Records provided:

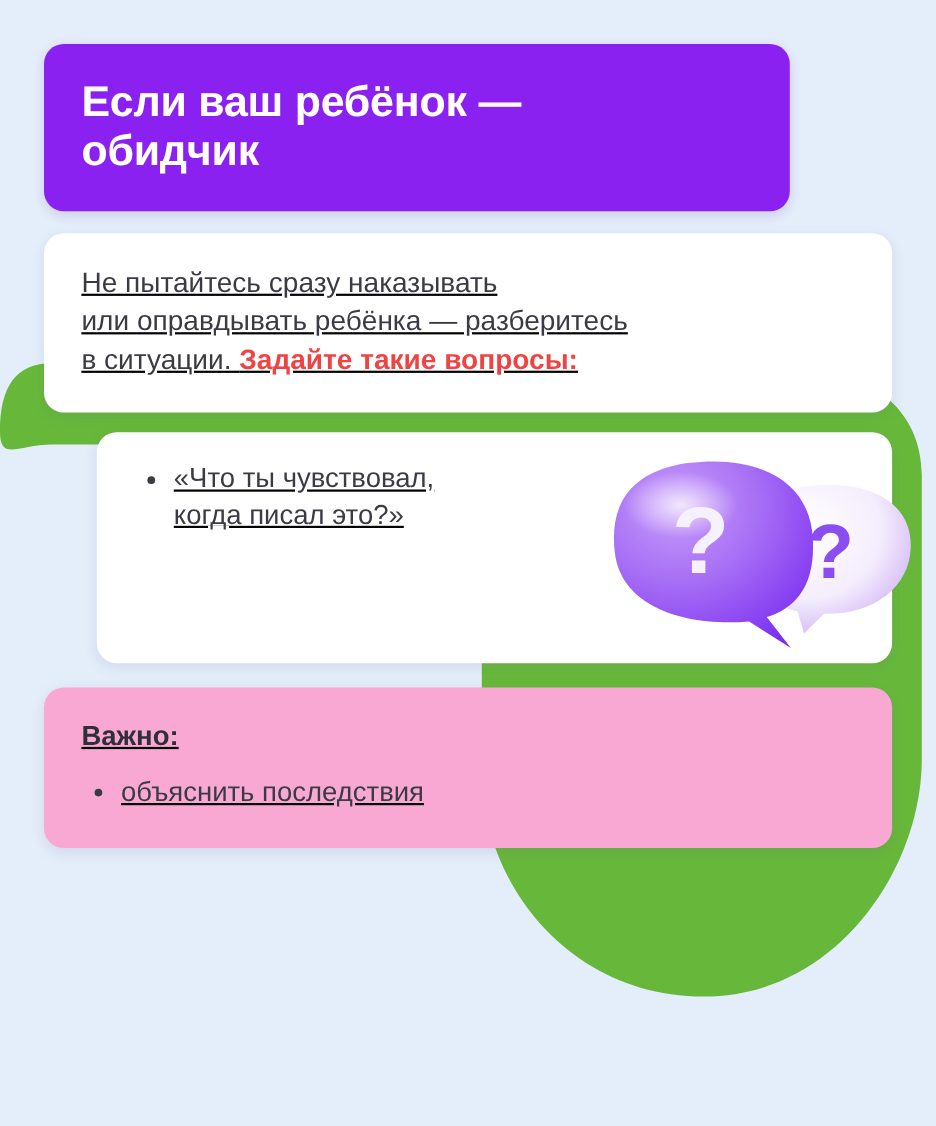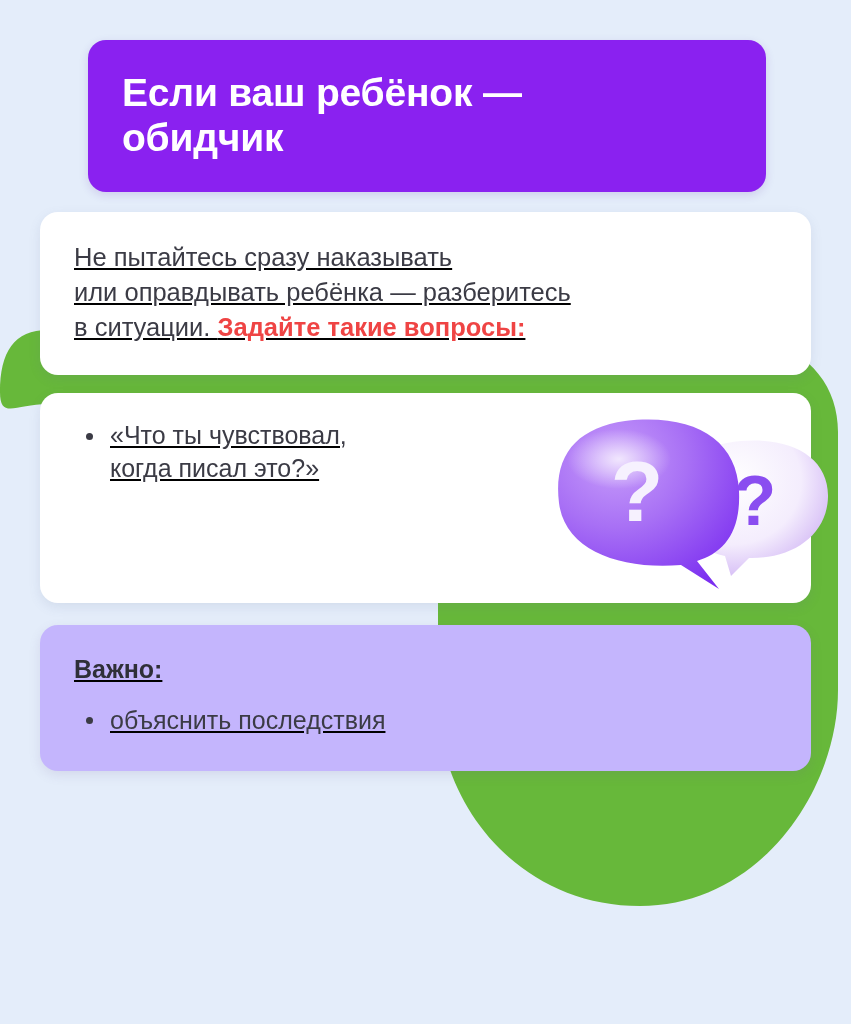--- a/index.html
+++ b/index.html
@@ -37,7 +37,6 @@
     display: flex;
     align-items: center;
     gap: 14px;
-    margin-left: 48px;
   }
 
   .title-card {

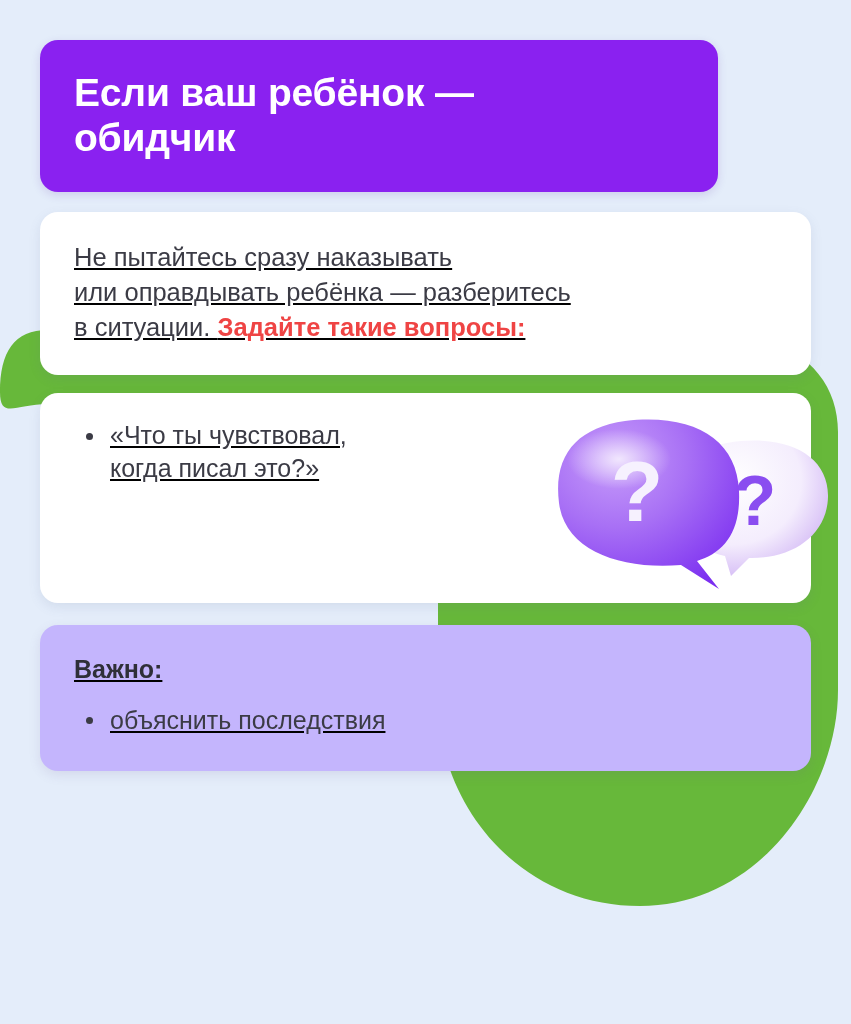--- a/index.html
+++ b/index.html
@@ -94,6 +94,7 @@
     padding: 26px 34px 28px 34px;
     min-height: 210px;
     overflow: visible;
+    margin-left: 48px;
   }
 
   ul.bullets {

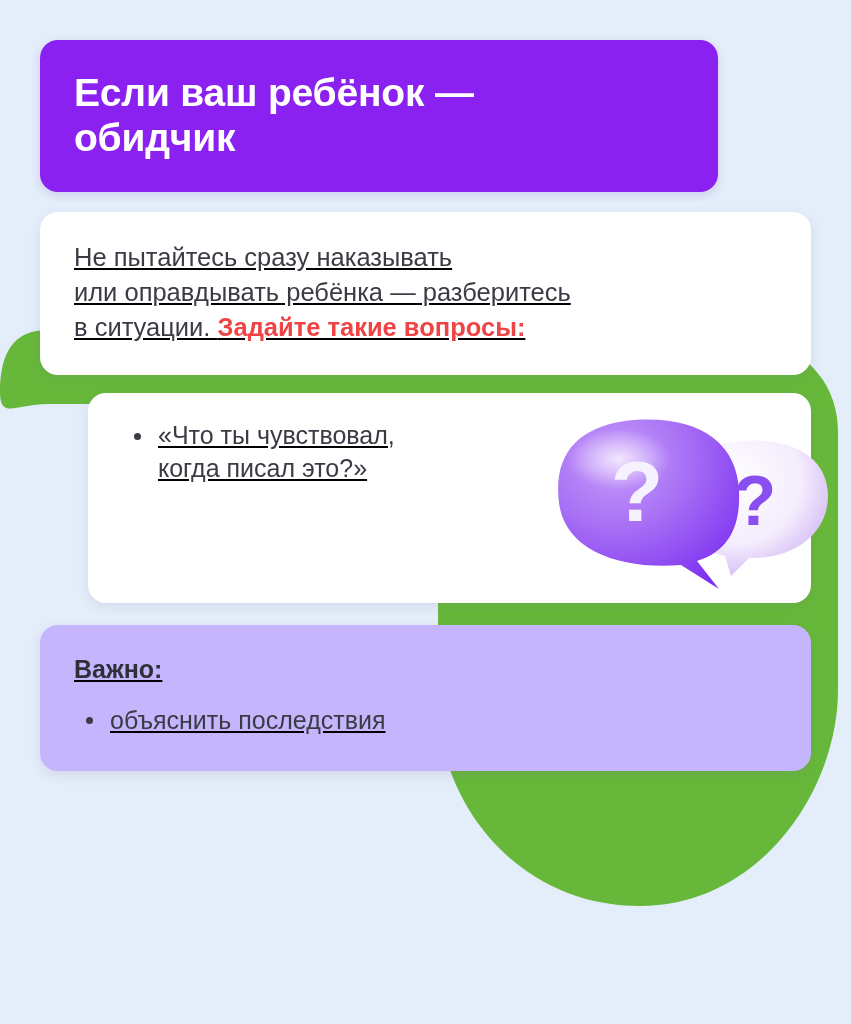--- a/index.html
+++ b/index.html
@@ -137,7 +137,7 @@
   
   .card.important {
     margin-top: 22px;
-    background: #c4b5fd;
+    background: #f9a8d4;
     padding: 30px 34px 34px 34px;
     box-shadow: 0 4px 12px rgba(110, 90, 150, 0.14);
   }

...

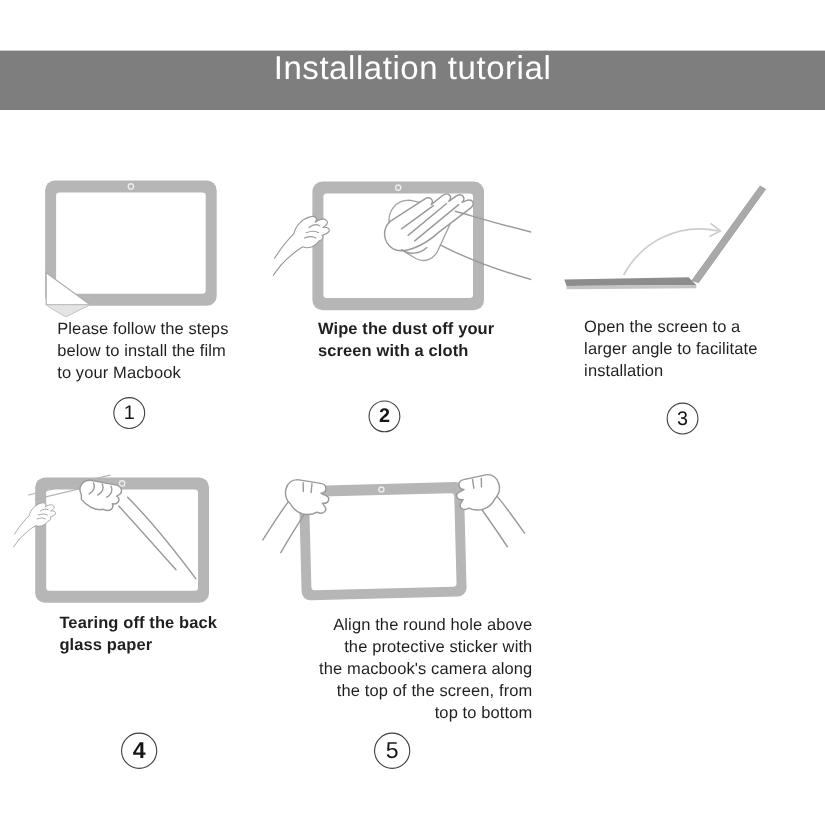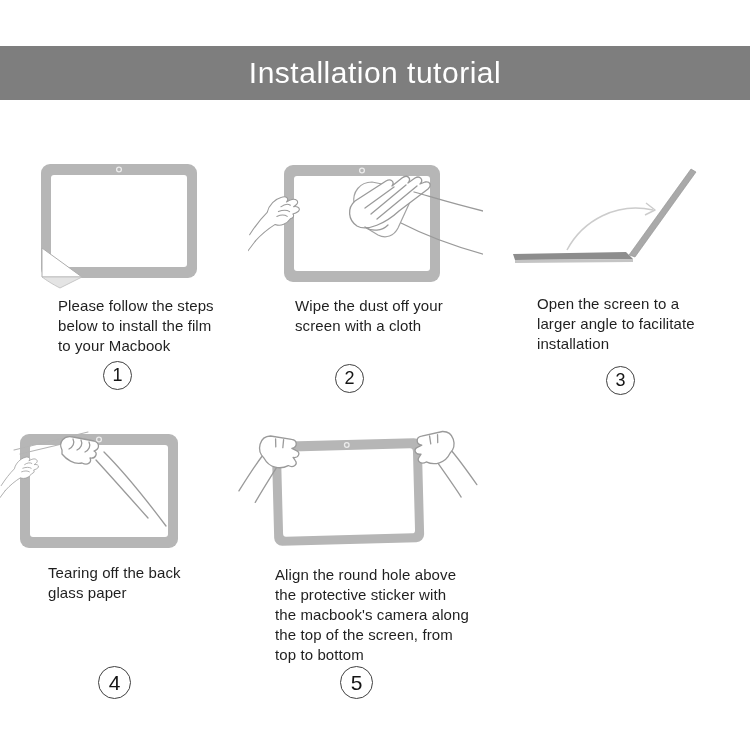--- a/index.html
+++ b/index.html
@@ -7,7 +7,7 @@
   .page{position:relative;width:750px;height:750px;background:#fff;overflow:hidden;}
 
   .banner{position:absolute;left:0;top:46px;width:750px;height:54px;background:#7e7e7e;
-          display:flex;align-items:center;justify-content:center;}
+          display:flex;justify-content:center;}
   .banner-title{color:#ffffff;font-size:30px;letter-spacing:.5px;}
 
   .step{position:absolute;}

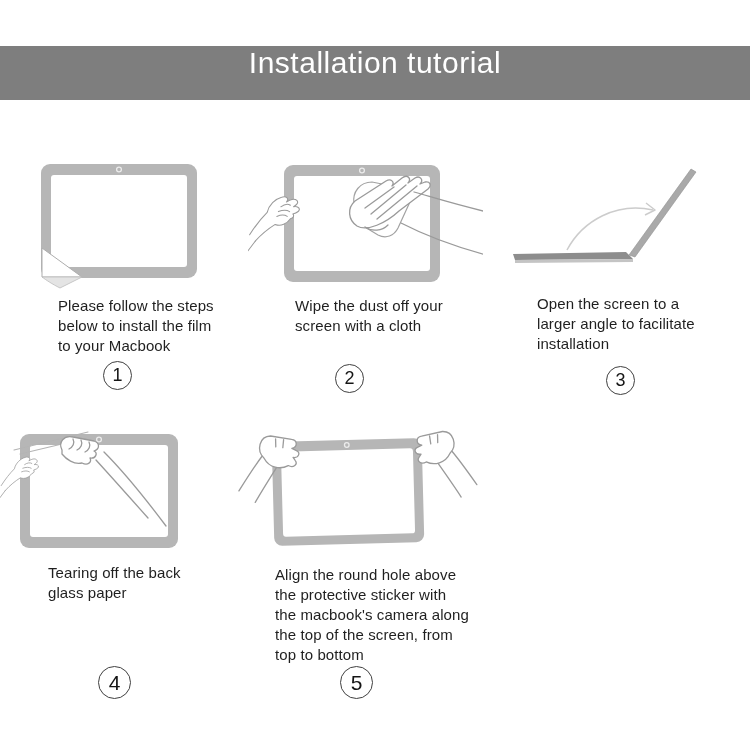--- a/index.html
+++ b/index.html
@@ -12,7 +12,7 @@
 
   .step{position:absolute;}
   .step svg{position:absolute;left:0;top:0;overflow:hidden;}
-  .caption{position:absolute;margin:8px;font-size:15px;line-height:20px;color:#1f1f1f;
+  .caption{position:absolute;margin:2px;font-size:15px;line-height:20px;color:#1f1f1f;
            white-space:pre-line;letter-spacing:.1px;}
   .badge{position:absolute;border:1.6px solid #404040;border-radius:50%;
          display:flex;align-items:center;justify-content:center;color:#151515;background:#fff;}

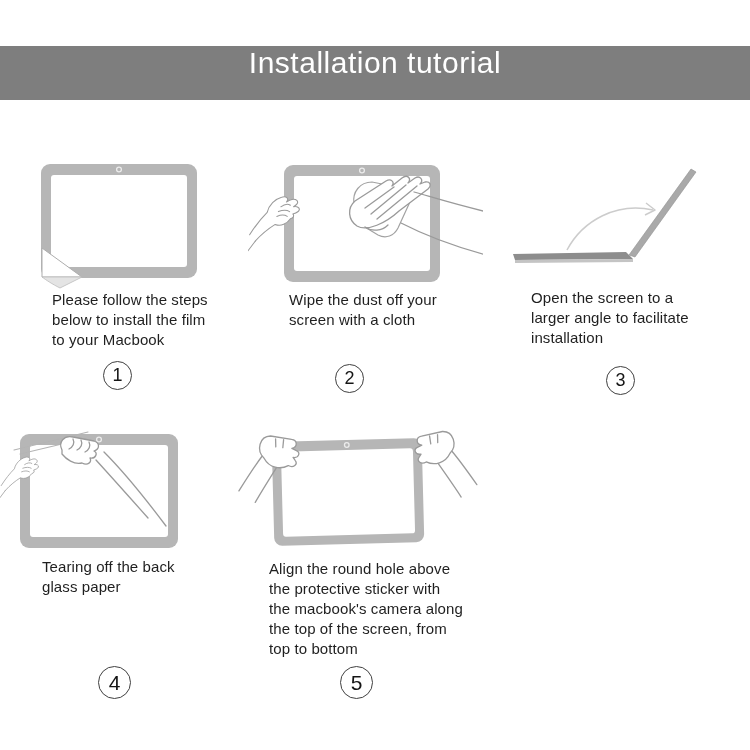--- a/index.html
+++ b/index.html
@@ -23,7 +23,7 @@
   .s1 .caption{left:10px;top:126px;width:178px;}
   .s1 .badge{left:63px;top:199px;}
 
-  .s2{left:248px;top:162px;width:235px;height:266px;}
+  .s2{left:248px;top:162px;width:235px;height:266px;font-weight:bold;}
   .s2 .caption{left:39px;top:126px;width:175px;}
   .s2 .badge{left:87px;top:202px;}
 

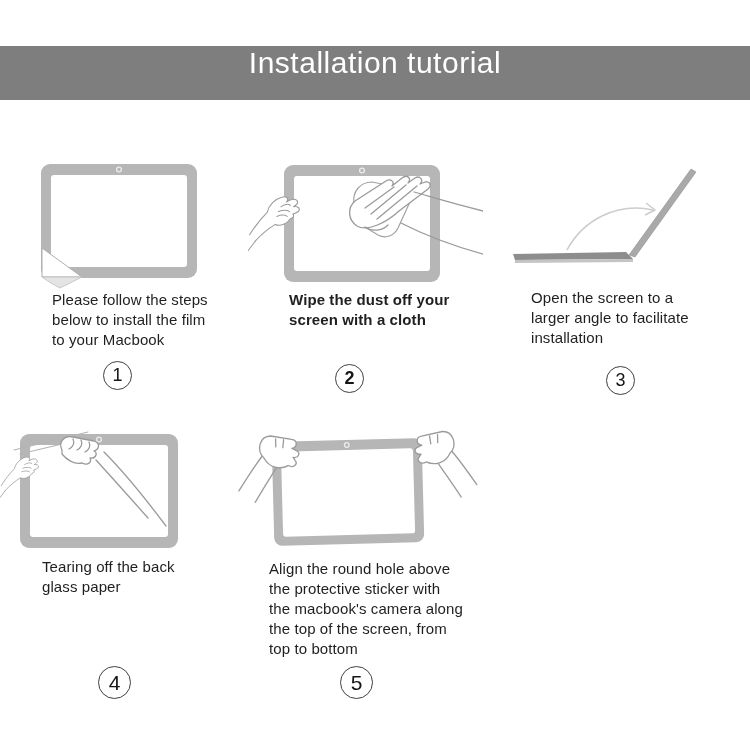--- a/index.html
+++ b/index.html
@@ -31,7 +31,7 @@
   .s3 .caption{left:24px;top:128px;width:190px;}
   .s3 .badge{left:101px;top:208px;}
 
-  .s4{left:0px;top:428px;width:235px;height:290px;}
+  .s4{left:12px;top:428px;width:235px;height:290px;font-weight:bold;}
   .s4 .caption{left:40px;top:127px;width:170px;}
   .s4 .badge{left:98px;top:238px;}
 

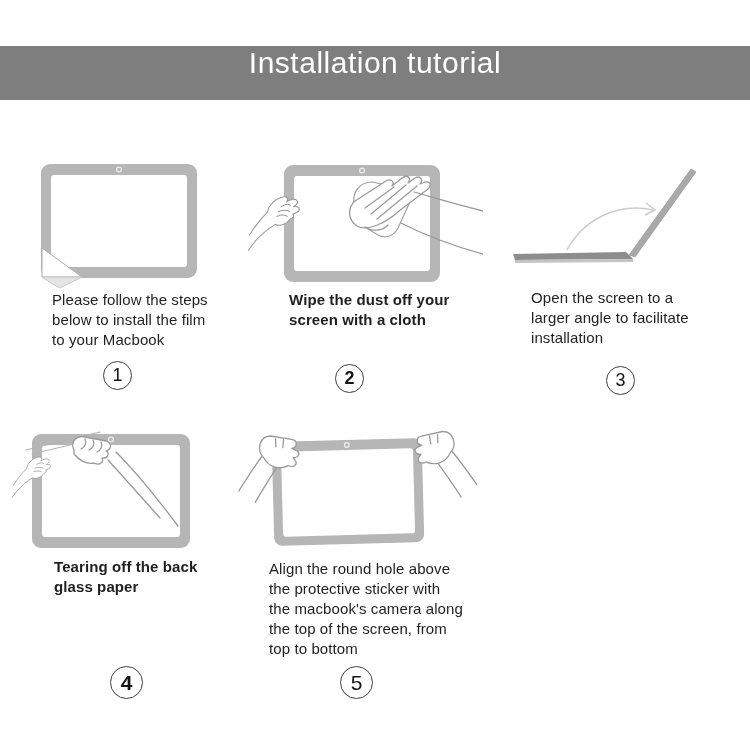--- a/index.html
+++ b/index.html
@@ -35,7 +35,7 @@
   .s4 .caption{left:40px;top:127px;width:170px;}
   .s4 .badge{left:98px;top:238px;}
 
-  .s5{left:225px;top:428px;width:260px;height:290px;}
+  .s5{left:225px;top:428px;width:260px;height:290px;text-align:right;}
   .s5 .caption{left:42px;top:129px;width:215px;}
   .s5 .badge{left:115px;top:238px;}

Assigned task:
The lines sought are those in the data above that include the string "badge"; copy each one.

Response to the exercise:
   .badge{position:absolute;border:1.6px solid #404040;border-radius:50%;
   .s1 .badge{left:63px;top:199px;}
   .s2 .badge{left:87px;top:202px;}
   .s3 .badge{left:101px;top:208px;}
   .s4 .badge{left:98px;top:238px;}
   .s4 .badge{left:98px;top:238px;}
   .s5 .badge{left:115px;top:238px;}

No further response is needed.